- EXERCISE AIM:
The records below must be copied in full; omit the images.

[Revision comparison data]
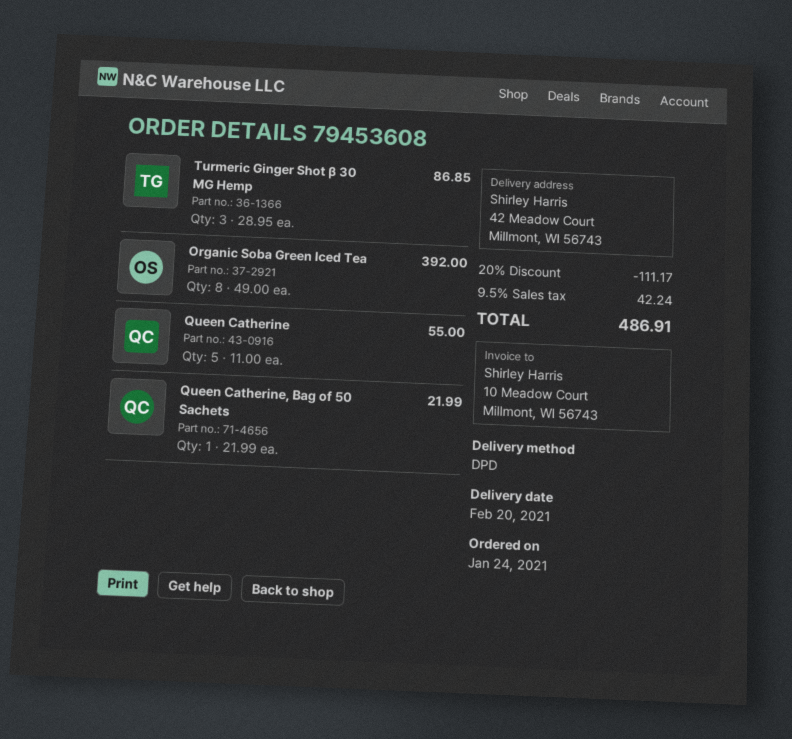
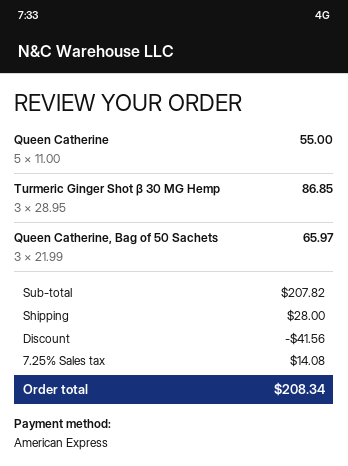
Organic Soba Green Iced Tea: 8 x 49.00 = 392.00 -> none
Queen Catherine, Bag of 50 Sachets: 1 x 21.99 = 21.99 -> 3 x 21.99 = 65.97
discount: 111.17 -> 41.56
shipping: none -> 28.00
tax: 9.5% = 42.24 -> 7.25% = 14.08
total: 486.91 -> 208.34

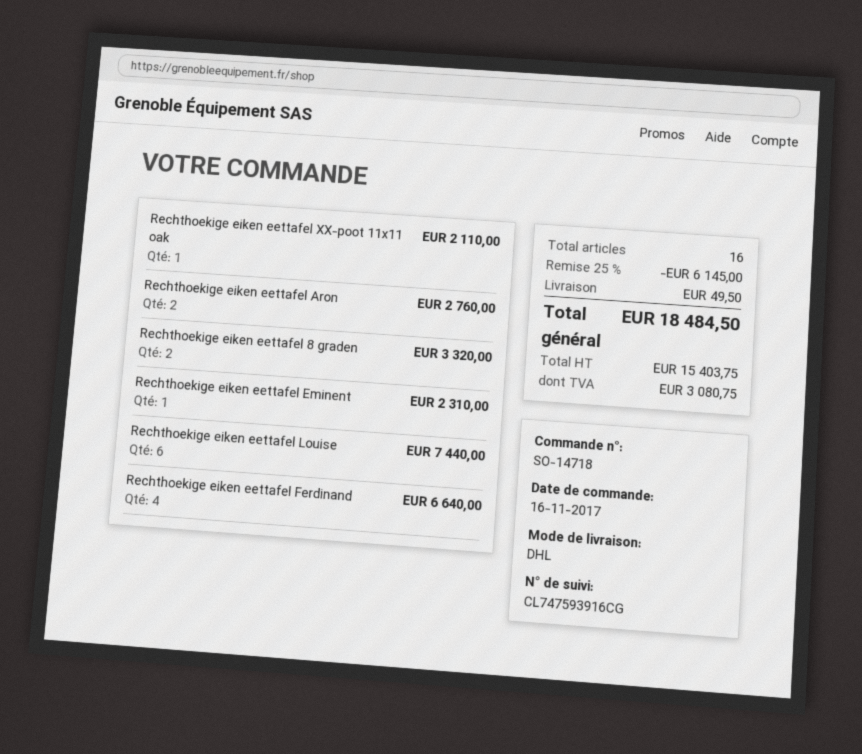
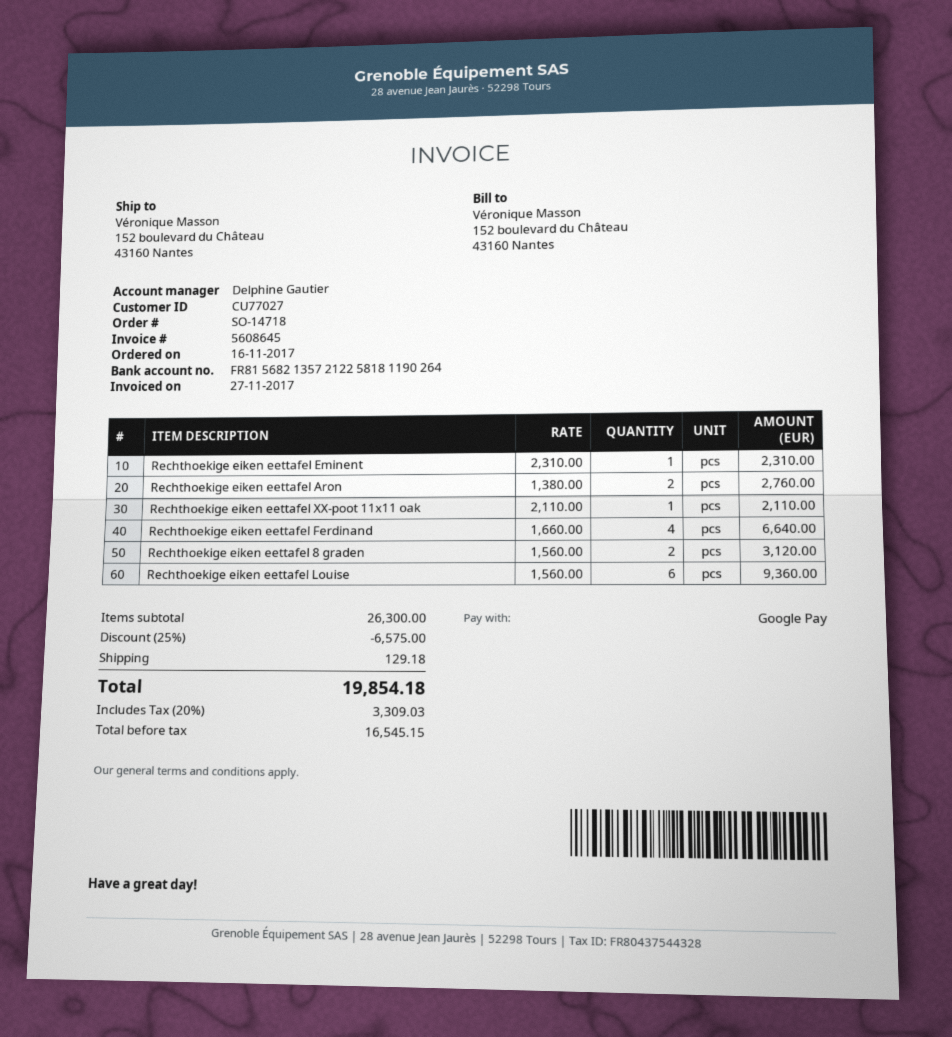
Rechthoekige eiken eettafel 8 graden: 2 for 3320.00 -> 2 for 3120.00
Rechthoekige eiken eettafel Louise: 6 for 7440.00 -> 6 for 9360.00
discount: 25% = 6145.00 -> 25% = 6575.00
shipping: 49.50 -> 129.18
net: 15403.75 -> 16545.15
tax: 3080.75 -> 3309.03
total: 18484.50 -> 19854.18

- FINAL ANSWER:
Organic Soba Green Iced Tea: 8 x 49.00 = 392.00 -> none
Queen Catherine, Bag of 50 Sachets: 1 x 21.99 = 21.99 -> 3 x 21.99 = 65.97
discount: 111.17 -> 41.56
shipping: none -> 28.00
tax: 9.5% = 42.24 -> 7.25% = 14.08
total: 486.91 -> 208.34

Rechthoekige eiken eettafel 8 graden: 2 for 3320.00 -> 2 for 3120.00
Rechthoekige eiken eettafel Louise: 6 for 7440.00 -> 6 for 9360.00
discount: 25% = 6145.00 -> 25% = 6575.00
shipping: 49.50 -> 129.18
net: 15403.75 -> 16545.15
tax: 3080.75 -> 3309.03
total: 18484.50 -> 19854.18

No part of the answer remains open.